From experience of similar systems at massive scale, I expect no scaling problems with pulling in and of itself. Indeed, there's some tactical operational options you get with pull that you don't have with push. See http://www.boxever.com/push-vs-pull-for-monitoring for my general thoughts on the issue.

> InfluxDB

InfluxDB seems best suited for event logging rather than systems monitoring. See also http://prometheus.io/docs/introduction/comparison/#prometheu...

simple10 · on Feb 4, 2015

Good point on push-vs-pull. I'm biased towards push because of microservices that behave like batch jobs. In effect, I'm using AMQP in a similar way as the Prometheus pushgateway.
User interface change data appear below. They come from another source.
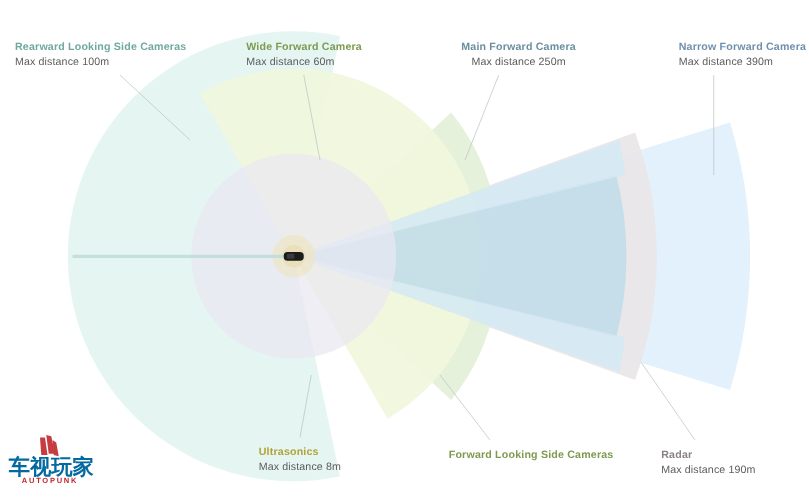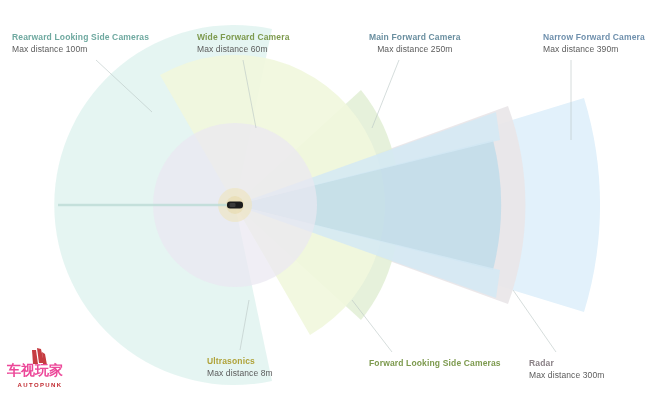--- a/index.html
+++ b/index.html
@@ -12,27 +12,27 @@
 
   .label{position:absolute;white-space:nowrap;}
   .label .title{font-size:8.5px;font-weight:bold;letter-spacing:.15px;line-height:12px;}
   .label .sub{font-size:8.5px;color:#5c5c5c;line-height:12px;letter-spacing:.1px;}
 
   .lbl-rear   {left:12px;  top:31px;}
   .lbl-wide   {left:197px; top:31px;}
   .lbl-main   {left:369px; top:31px;text-align:center;}
   .lbl-narrow {left:543px; top:31px;}
   .lbl-ultra  {left:207px; top:355px;}
-  .lbl-fwdside{left:369px; top:357px;}
+  .lbl-fwdside{left:359px; top:357px;}
   .lbl-radar  {left:529px; top:357px;}
 
   #logo{position:absolute;left:4px;top:344px;width:72px;height:52px;}
   .logo-cn{
     font-family:"DejaVu Sans",sans-serif;
-    font-size:14px;font-weight:bold;color:#ec4899;
+    font-size:17px;font-weight:bold;color:#0369a1;
     letter-spacing:0px;
   }
   .logo-en{
     font-family:"Liberation Sans",sans-serif;
     font-size:6px;font-weight:bold;color:#c0272d;
     letter-spacing:1.4px;text-align:center;
   }
 </style>
 </head>
 <body>
@@ -104,21 +104,21 @@
   <div class="title" style="color:#b0a33a">Ultrasonics</div>
   <div class="sub">Max distance 8m</div>
 </div>
 
 <div class="label lbl-fwdside">
   <div class="title" style="color:#7d9a4e">Forward Looking Side Cameras</div>
 </div>
 
 <div class="label lbl-radar">
   <div class="title" style="color:#8a8186">Radar</div>
-  <div class="sub">Max distance 300m</div>
+  <div class="sub">Max distance 190m</div>
 </div>
 
 <div id="logo">
   <svg viewBox="0 0 72 52" width="72" height="52">
     <g fill="#c0272d" opacity="0.9">
       <polygon points="28,6 32,6 34,20 29,20"></polygon>
       <polygon points="33,4 37,5 40,19 35,19"></polygon>
       <polygon points="38,8 41,10 43,21 39,20"></polygon>
     </g>
     <rect x="3" y="19" width="66" height="17" fill="none"></rect>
Agreed that InfluxDB is suited for event logging out of the box, but the March 2014 comparison of Influx is outdated IMO.

I'm using Heka to send numeric time series data to Influx and full logs to ElasticSearch. It's possible to send full logs to non-clustered Influx in 0.8, but it's useful to split out concerns to different backends.
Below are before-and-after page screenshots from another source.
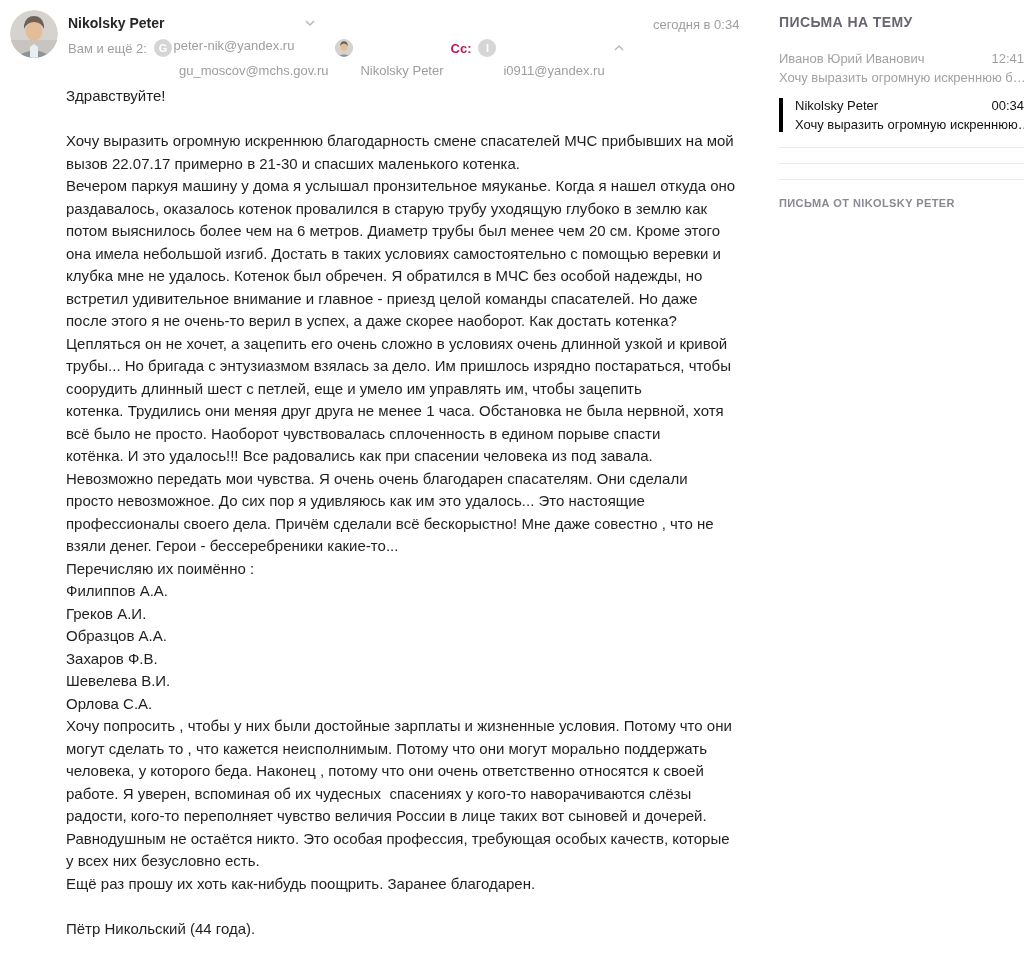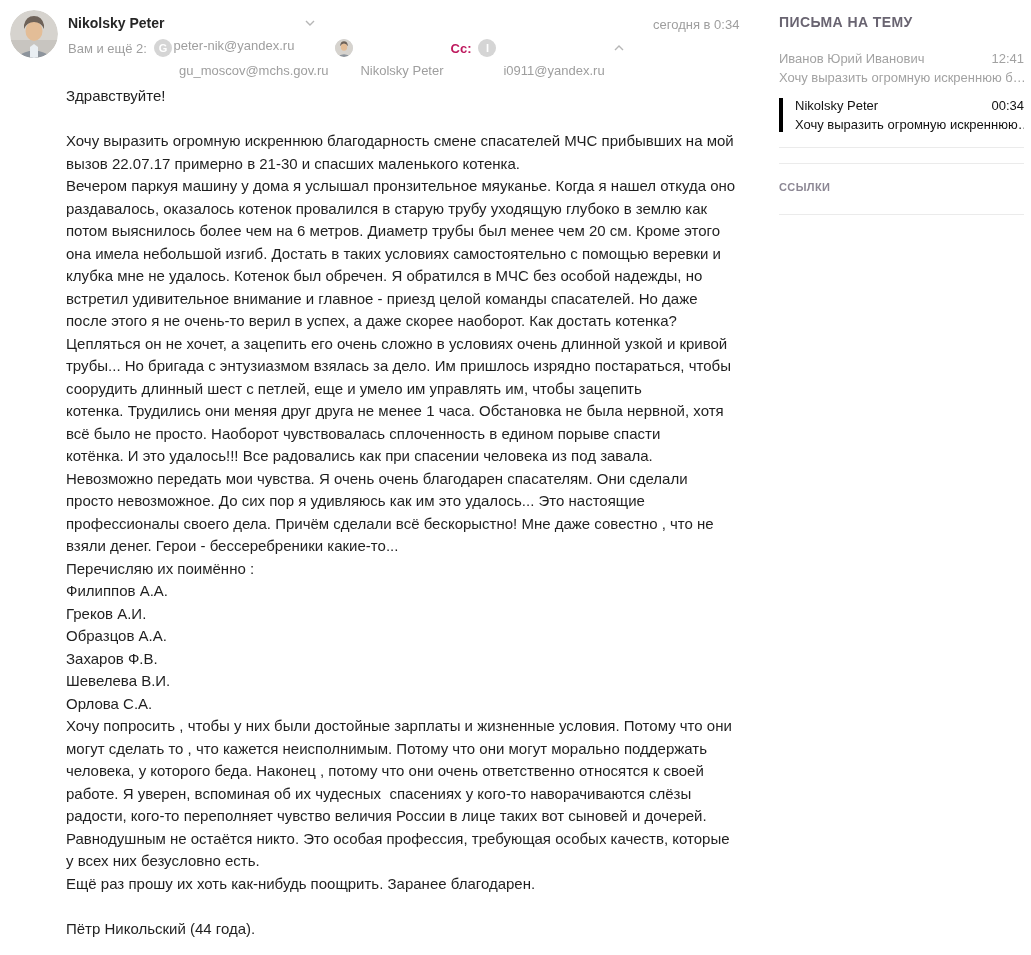--- a/index.html
+++ b/index.html
@@ -202,15 +202,15 @@
   <div class="thread active">
     <div class="trow">
       <span class="tname">Nikolsky Peter</span>
       <span class="ttime">00:34</span>
     </div>
     <div class="tprev">Хочу выразить огромную искреннюю…</div>
   </div>
 
   <div class="sdiv"></div>
   <div class="sdiv"></div>
-  <div class="side-sec">ССЫЛКИ</div>
   <div class="sdiv"></div>
+  <div class="side-sec">ПИСЬМА ОТ NIKOLSKY PETER</div>
 </aside>
 
 </body></html>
I also like that Influx 0.9 dropped LevelDB support for BoltDB. There will be more opportunity for performance enhancements.

jrv · on Feb 4, 2015

Yeah, I would be really interested in hearing any arguments that would invalidate my research (because hey, if InfluxDB would actually be a good fit for long-term storage of Prometheus metrics, that'd be awesome, because it's Go and easy to operate).

However, if the data model didn't change fundamentally (the fundamental InfluxDB record being a row containing full key/value metadata vs. Prometheus only appending a single timestamp/value sample pair for an existing time series whose metadata is only stored and indexed once), I wouldn't expect the outcome to be qualitatively different except that the exact storage blowup factor will vary.
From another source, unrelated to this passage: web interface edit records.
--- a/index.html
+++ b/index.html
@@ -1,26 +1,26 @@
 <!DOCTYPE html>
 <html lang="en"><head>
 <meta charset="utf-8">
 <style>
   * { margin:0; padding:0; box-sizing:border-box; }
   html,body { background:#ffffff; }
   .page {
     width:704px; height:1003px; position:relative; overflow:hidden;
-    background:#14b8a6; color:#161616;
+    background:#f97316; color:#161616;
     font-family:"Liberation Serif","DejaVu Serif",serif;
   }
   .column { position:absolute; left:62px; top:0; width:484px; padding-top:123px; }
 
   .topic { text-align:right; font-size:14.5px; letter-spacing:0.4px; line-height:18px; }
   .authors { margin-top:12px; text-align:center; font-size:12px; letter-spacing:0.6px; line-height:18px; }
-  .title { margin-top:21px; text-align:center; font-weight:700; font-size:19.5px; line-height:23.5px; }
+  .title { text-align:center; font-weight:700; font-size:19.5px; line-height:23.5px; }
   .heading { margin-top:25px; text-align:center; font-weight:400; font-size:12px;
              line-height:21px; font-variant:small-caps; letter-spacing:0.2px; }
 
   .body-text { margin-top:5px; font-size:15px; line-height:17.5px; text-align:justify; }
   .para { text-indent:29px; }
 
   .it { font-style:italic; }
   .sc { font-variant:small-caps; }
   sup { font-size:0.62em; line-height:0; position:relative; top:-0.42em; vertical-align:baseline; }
Interesting to hear that InfluxDB is using BoltDB now. I benchmarked BoltDB against LevelDB and other local key-value stores around a year ago, and for a use case of inserting millions of small keys, it took 10 minutes as opposed to LevelDB taking a couple of seconds (probably due to write-ahead-log etc.). So BoltDB was a definite "no" for storing the Prometheus indexes. Also it seems that the single file in which BoltDB stores its database never shrinks again when removing data from it (even if you delete all the keys). That would also be bad for the Prometheus time series indexing case.

pauldix · on Feb 5, 2015

InfluxDB CEO here. It's true that Bolt's performance is horrible if you're writing individual small data points. It gets orders of magnitude better if you batch up writes. The new architecture of InfluxDB allows us to safely batch writes without the threat of data loss if the server goes down before a flush (we have something like a write ahead log).

Basically, when the new version comes out, all new comparisons will need to be done because it's changing drastically.

bbrazil · on Feb 4, 2015

> the March 2014 comparison of Influx is outdated IMO.

I think we expected that, feel free to add comments on the doc for things that are different now.

simple10 · on Feb 4, 2015

Cool. Will do once InfluxDB 0.9 is released in March. Not worth comparing to 0.8 since so much is changing under the hood.